Records provided Start Marker
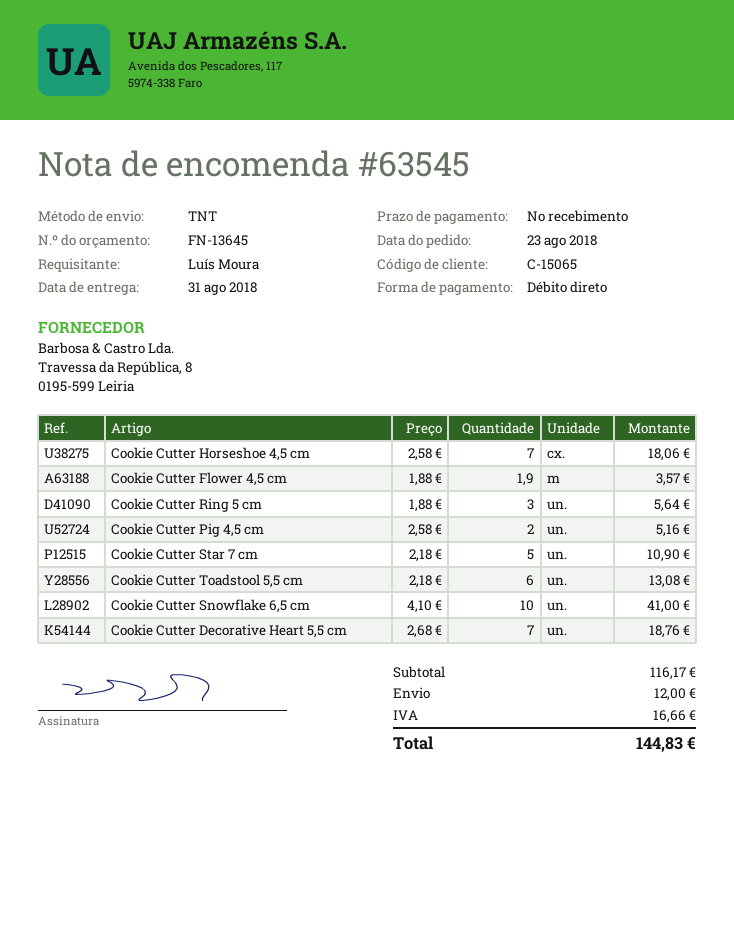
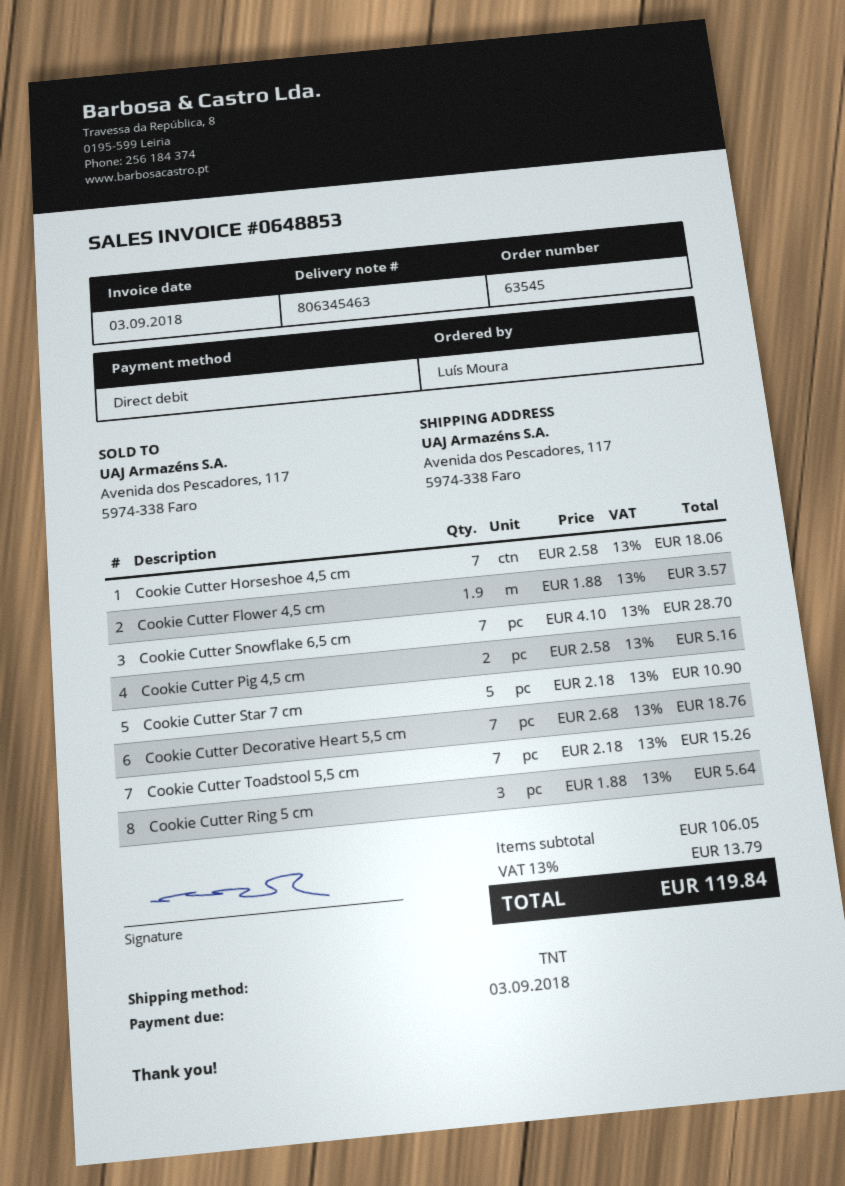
Cookie Cutter Toadstool 5,5 cm: 6 x 2.18 = 13.08 -> 7 x 2.18 = 15.26
Cookie Cutter Snowflake 6,5 cm: 10 x 4.10 = 41.00 -> 7 x 4.10 = 28.70
subtotal: 116.17 -> 106.05
shipping: 12.00 -> none
tax: 16.66 -> 13.79
total: 144.83 -> 119.84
Records provided End Marker
Problem:
In the answer, please give only the lines from the line containing "shipping: 12.00 -> none" through the final line of the data, copied exactly.

Written response:
shipping: 12.00 -> none
tax: 16.66 -> 13.79
total: 144.83 -> 119.84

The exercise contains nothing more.